- December 7, 2010
- Posted by: Seth Heyman
- Category: Marketing & Advertising Law
Many businesses are under the mistaken impression that sending pre-recorded outbound telemarketing calls are flat out illegal. Not true. As long as it’s done in accordance with the latest amendments to the Telemarketing Sales Rule, you’re free to use that marketing method. The biggest obstacle? Since September of 2009, businesses need to have signed written permission before they can call consumers. This is true regardless of whether the business already has a relationship with the consumer it’s trying to call.
If you want to secure a consumer’s permission to deliver prerecorded messages, you must first inform the consumer in a clear, conspicuous manner that you are asking for their consent. Fortunately, you don’t have to have an actual wet-ink signature. The consumer can provide the required consent by responding to an email, pressing a keypad prompt during a live call with a sales agent, or clicking a button on a website to show that the consumer consents to receive messages from your business. The consumer must also be prompted to provide you with the number at which he’s agreeing to receive the calls. Note, that you can’t require the consumer to agree to these calls in order to get goods or services.

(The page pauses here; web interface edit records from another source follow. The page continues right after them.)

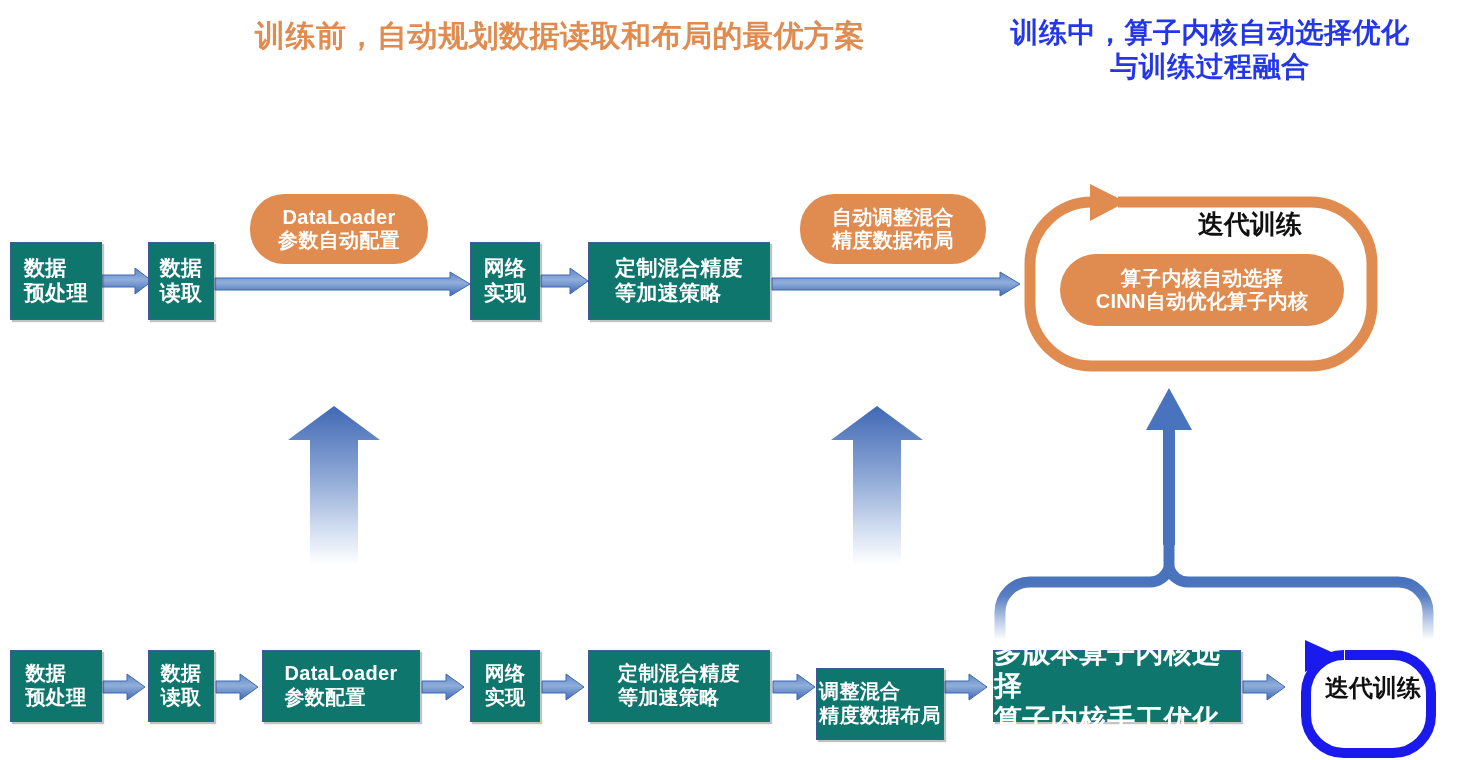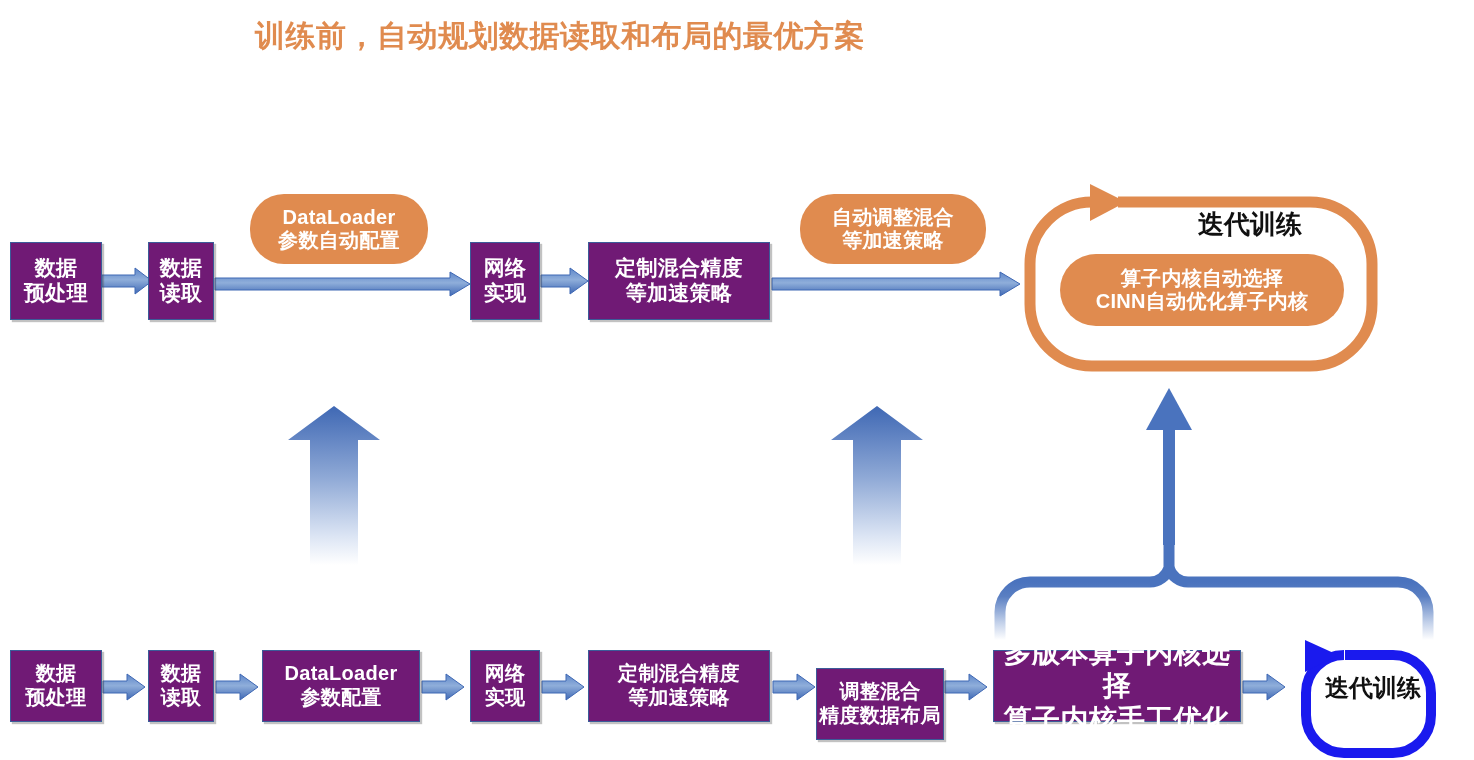--- a/index.html
+++ b/index.html
@@ -37,28 +37,28 @@
     top: 16px;
     width: 510px;
     font-size: 28px;
     color: #2437E8;
   }
 
   
   .pbox {
     position: absolute;
     box-sizing: border-box;
-    background: #701a75;
+    background: #0f766e;
     border: 1.5px solid #3B5C99;
     color: #ffffff;
     font-weight: bold;
     display: flex;
     align-items: center;
     justify-content: center;
-    text-align: center;
+    text-align: left;
     line-height: 1.18;
     white-space: pre-line;
     letter-spacing: 0.3px;
   }
   .pbox.sh { box-shadow: 2px 2px 1px rgba(80,80,80,0.35); }
 
   
   .pill {
     position: absolute;
     box-sizing: border-box;
@@ -106,20 +106,22 @@
     pointer-events: none;
   }
 </style>
 </head>
 <body>
 
 <div id="canvas">
 
   <div class="title" id="title-left">训练前，自动规划数据读取和布局的最优方案</div>
 
+  <div class="title" id="title-right">训练中，算子内核自动选择优化
+与训练过程融合</div>
 
   <svg class="layer" viewBox="0 0 1474 760">
     <defs>
       <linearGradient id="gradUp" x1="0" y1="1" x2="0" y2="0">
         <stop offset="0%" stop-color="#ffffff"></stop>
         <stop offset="18%" stop-color="#DCE5F4"></stop>
         <stop offset="55%" stop-color="#8FA9D6"></stop>
         <stop offset="100%" stop-color="#3F68B4"></stop>
       </linearGradient>
       <linearGradient id="gradBracket" x1="0" y1="1" x2="0" y2="0">
@@ -215,21 +217,21 @@
   <div class="pbox sh" style="left:470px; top:242px; width:70px; height:78px; font-size:21px;">网络
 实现</div>
 
   <div class="pbox sh" style="left:588px; top:242px; width:182px; height:78px; font-size:21px;">定制混合精度
 等加速策略</div>
 
   <div class="pill" style="left:250px; top:194px; width:178px; height:70px; font-size:20px;">DataLoader
 参数自动配置</div>
 
   <div class="pill" style="left:800px; top:194px; width:186px; height:70px; font-size:20px;">自动调整混合
-等加速策略</div>
+精度数据布局</div>
 
   <div class="looplabel" style="left:1120px; top:207px; width:260px; font-size:26px;">迭代训练</div>
 
   <div class="pill" style="left:1060px; top:254px; width:284px; height:72px; font-size:20px; border-radius:36px;">算子内核自动选择
 CINN自动优化算子内核</div>
 
 
   <div class="pbox sh" style="left:10px; top:650px; width:92px; height:72px; font-size:20px;">数据
 预处理</div>
 

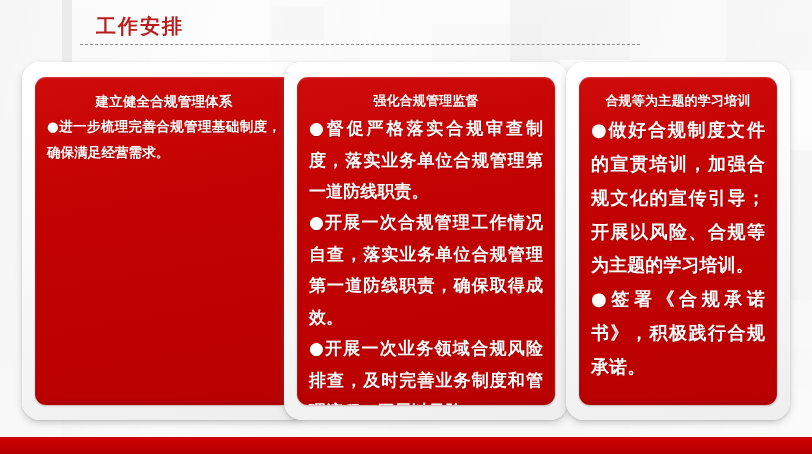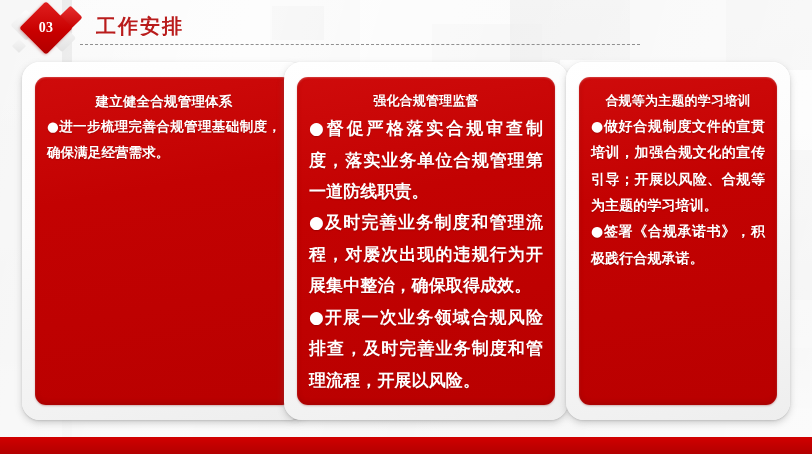--- a/index.html
+++ b/index.html
@@ -203,21 +203,21 @@
     font-size: 13.5px;
     line-height: 1.92;
     letter-spacing: .1px;
     text-align: justify;
     text-align-last: left;
     font-family: "DejaVu Sans", "Liberation Sans", sans-serif;
     text-shadow: 0 1px 1px rgba(110,0,0,.40);
     text-indent: 0;
   }
   .card-2 .bullet-item { font-size: 17px; line-height: 1.85; }
-  .card-3 .bullet-item { font-size: 14px; line-height: 1.88; }
+  .card-3 .bullet-item { font-size: 18px; line-height: 1.88; }
 
   
   .bottom-bar {
     position: absolute;
     left: 0;
     top: 437px;
     width: 812px;
     height: 17px;
     background: linear-gradient(180deg, #d10000 0%, #c00000 55%, #b30000 100%);
   }
@@ -245,28 +245,20 @@
     <div class="blk vlite" style="left:100px;top:348px;width:300px;height:60px;"></div>
     <div class="blk dark" style="left:400px;top:340px;width:180px;height:70px;opacity:.45;"></div>
     <div class="blk vlite" style="left:580px;top:352px;width:150px;height:58px;"></div>
     <div class="blk lite" style="left:0;top:408px;width:812px;height:29px;opacity:.7;"></div>
     <div class="diag" style="left:700px;top:330px;border-width:0 0 60px 46px;border-color:transparent transparent #efefef transparent;"></div>
     <div class="diag" style="left:596px;top:360px;border-width:0 46px 46px 0;border-color:transparent #f0f0f0 transparent transparent;"></div>
   </div>
   <div class="bg-sheen"></div>
 
   <div class="header">
-    <div class="diamond-cluster">
-      <div class="dmd dmd-g1"></div>
-      <div class="dmd dmd-g3"></div>
-      <div class="dmd dmd-g2"></div>
-      <div class="dmd dmd-sm-red"></div>
-      <div class="dmd dmd-main"></div>
-      <div class="dmd-main-label">03</div>
-    </div>
 
     <div class="header-title">工作安排</div>
 
     <div class="header-rule"></div>
   </div>
 
   <div class="cards">
 
     <div class="card card-1">
       <div class="panel">
@@ -275,21 +267,21 @@
           <li class="bullet-item">●进一步梳理完善合规管理基础制度，确保满足经营需求。</li>
         </ul>
       </div>
     </div>
 
     <div class="card card-2">
       <div class="panel">
         <div class="panel-title">强化合规管理监督</div>
         <ul class="bullet-list">
           <li class="bullet-item">●督促严格落实合规审查制度，落实业务单位合规管理第一道防线职责。</li>
-          <li class="bullet-item">●及时完善业务制度和管理流程，对屡次出现的违规行为开展集中整治，确保取得成效。</li>
+          <li class="bullet-item">●开展一次合规管理工作情况自查，落实业务单位合规管理第一道防线职责，确保取得成效。</li>
           <li class="bullet-item">●开展一次业务领域合规风险排查，及时完善业务制度和管理流程，开展以风险。</li>
         </ul>
       </div>
     </div>
 
     <div class="card card-3">
       <div class="panel">
         <div class="panel-title">合规等为主题的学习培训</div>
         <ul class="bullet-list">
           <li class="bullet-item">●做好合规制度文件的宣贯培训，加强合规文化的宣传引导；开展以风险、合规等为主题的学习培训。</li>

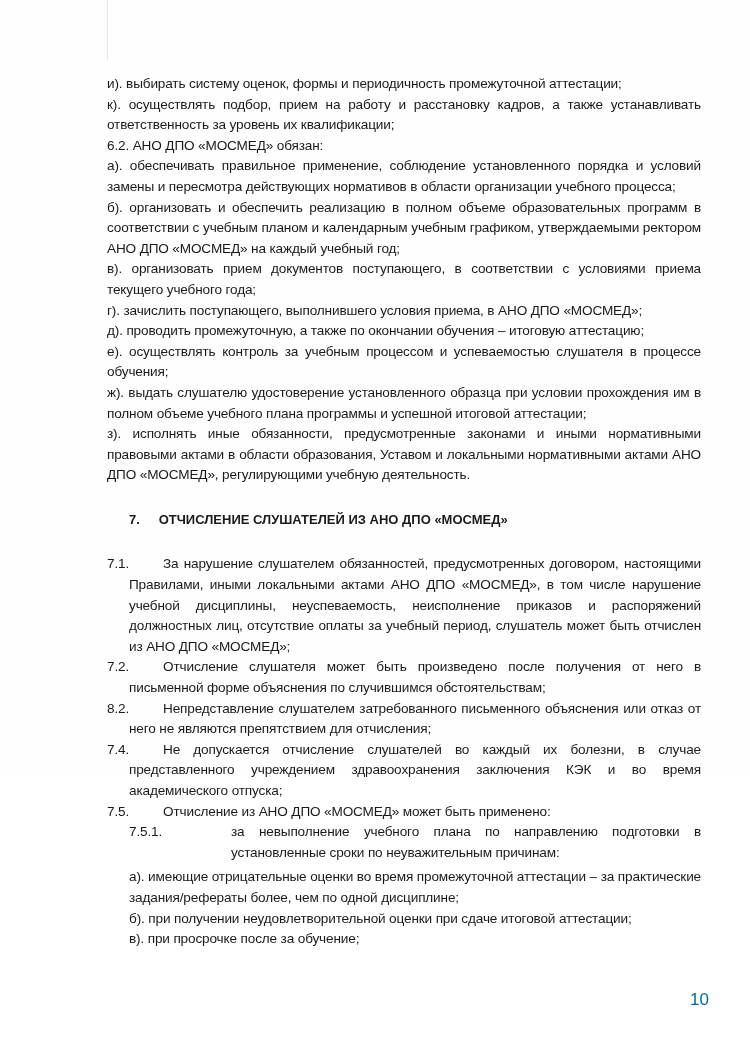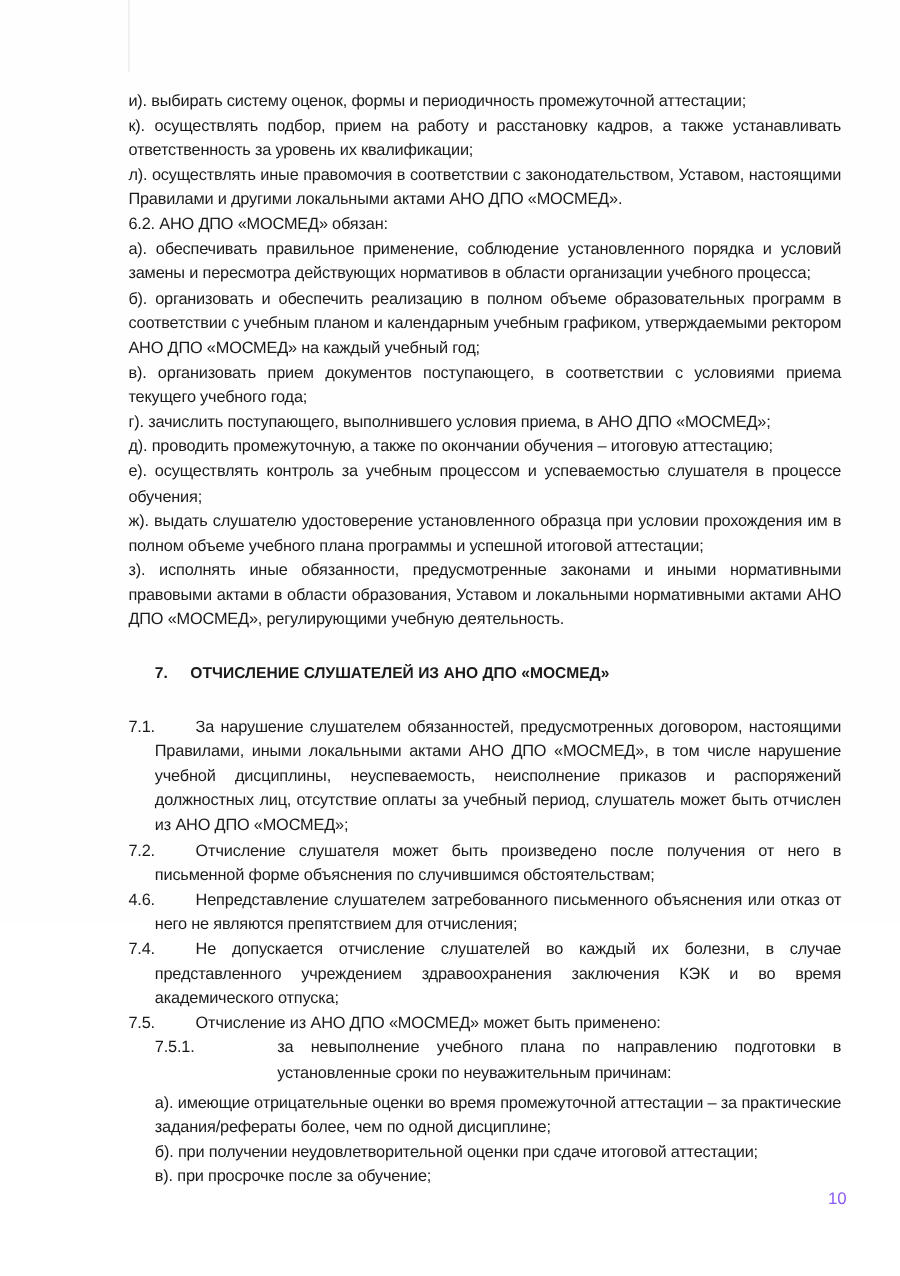--- a/index.html
+++ b/index.html
@@ -81,34 +81,33 @@
     .subsub {
       padding-left: 22px;
       text-align: justify;
       margin: 4px 0 0 0;
     }
     .subsub + .subsub { margin-top: 0; }
     .page-number {
       position: absolute;
       left: 690px;
       top: 990px;
-      font-size: 14px;
-      color: #8b5cf6;
+      font-size: 17px;
+      color: #0369a1;
     }
   </style>
 </head>
 <body>
 
 <div class="page">
   <div class="scan-edge"></div>
 
   <div class="content">
     <p class="p last-left">и). выбирать систему оценок, формы и периодичность промежуточной аттестации;</p>
     <p class="p">к). осуществлять подбор, прием на работу и расстановку кадров, а также устанавливать ответственность за уровень их квалификации;</p>
-    <p class="p">л). осуществлять иные правомочия в соответствии с законодательством, Уставом, настоящими Правилами и другими локальными актами АНО ДПО «МОСМЕД».</p>
     <p class="p">6.2. АНО ДПО «МОСМЕД» обязан:</p>
     <p class="p">а). обеспечивать правильное применение, соблюдение установленного порядка и условий замены и пересмотра действующих нормативов в области организации учебного процесса;</p>
     <p class="p">б). организовать и обеспечить реализацию в полном объеме образовательных программ в соответствии с учебным планом и календарным учебным графиком, утверждаемыми ректором АНО ДПО «МОСМЕД» на каждый учебный год;</p>
     <p class="p">в). организовать прием документов поступающего, в соответствии с условиями приема текущего учебного года;</p>
     <p class="p">г). зачислить поступающего, выполнившего условия приема, в АНО ДПО «МОСМЕД»;</p>
     <p class="p">д). проводить промежуточную, а также по окончании обучения – итоговую аттестацию;</p>
     <p class="p">е). осуществлять контроль за учебным процессом и успеваемостью слушателя в процессе обучения;</p>
     <p class="p">ж). выдать слушателю удостоверение установленного образца при условии прохождения им в полном объеме учебного плана программы и успешной итоговой аттестации;</p>
     <p class="p">з). исполнять иные обязанности, предусмотренные законами и иными нормативными правовыми актами в области образования, Уставом и локальными нормативными актами АНО ДПО «МОСМЕД», регулирующими учебную деятельность.</p>
 
@@ -119,21 +118,21 @@
 
     <div class="item">
       <span class="num">7.1.</span>
       <span class="txt">За нарушение слушателем обязанностей, предусмотренных договором, настоящими Правилами, иными локальными актами АНО ДПО «МОСМЕД», в том числе нарушение учебной дисциплины, неуспеваемость, неисполнение приказов и распоряжений должностных лиц, отсутствие оплаты за учебный период, слушатель может быть отчислен из АНО ДПО «МОСМЕД»;</span>
     </div>
     <div class="item">
       <span class="num">7.2.</span>
       <span class="txt">Отчисление слушателя может быть произведено после получения от него в письменной форме объяснения по случившимся обстоятельствам;</span>
     </div>
     <div class="item">
-      <span class="num">4.6.</span>
+      <span class="num">8.2.</span>
       <span class="txt">Непредставление слушателем затребованного письменного объяснения или отказ от него не являются препятствием для отчисления;</span>
     </div>
     <div class="item">
       <span class="num">7.4.</span>
       <span class="txt">Не допускается отчисление слушателей во каждый их болезни, в случае представленного учреждением здравоохранения заключения КЭК и во время академического отпуска;</span>
     </div>
     <div class="item">
       <span class="num">7.5.</span>
       <span class="txt">Отчисление из АНО ДПО «МОСМЕД» может быть применено:</span>
     </div>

Consumers who have consented to receive prerecorded telemarketing messages can change their minds at any time and ask you to stop, so the rules also require you to tell the consumer at the beginning of the message how they can stop future calls, and you must provide an automated opt-out that the consumer can activate by voice or keypress throughout the call. If a message is left on a voicemail or answering machine, you must also provide a toll-free number at the beginning of the message that will connect the consumer to an automated opt-out system.
If a consumer opts out while receiving a prerecorded message, the call should be disconnected immediately, and the number should be immediately place on your internal do not call list. Note that you cannot require the consumer to speak to a live agent in order to opt out- the request must be processed automatically if it’s made during the course of playing the pre-recorded message.
Some prerecorded messages still are permitted under these rules — for example, messages that are purely informational (flight cancellations, appointment reminders, debt collection calls, etc.), but the business doing the calling isn’t allowed to promote the sale of any goods or services during an informational call.
Other exceptions include political calls and calls from certain healthcare providers. For example, pharmacies are permitted to use prerecorded messages to provide prescription refill reminders. Prerecorded messages from banks, telephone carriers and charities also are exempt from these rules if the banks, carriers or charities make the calls themselves.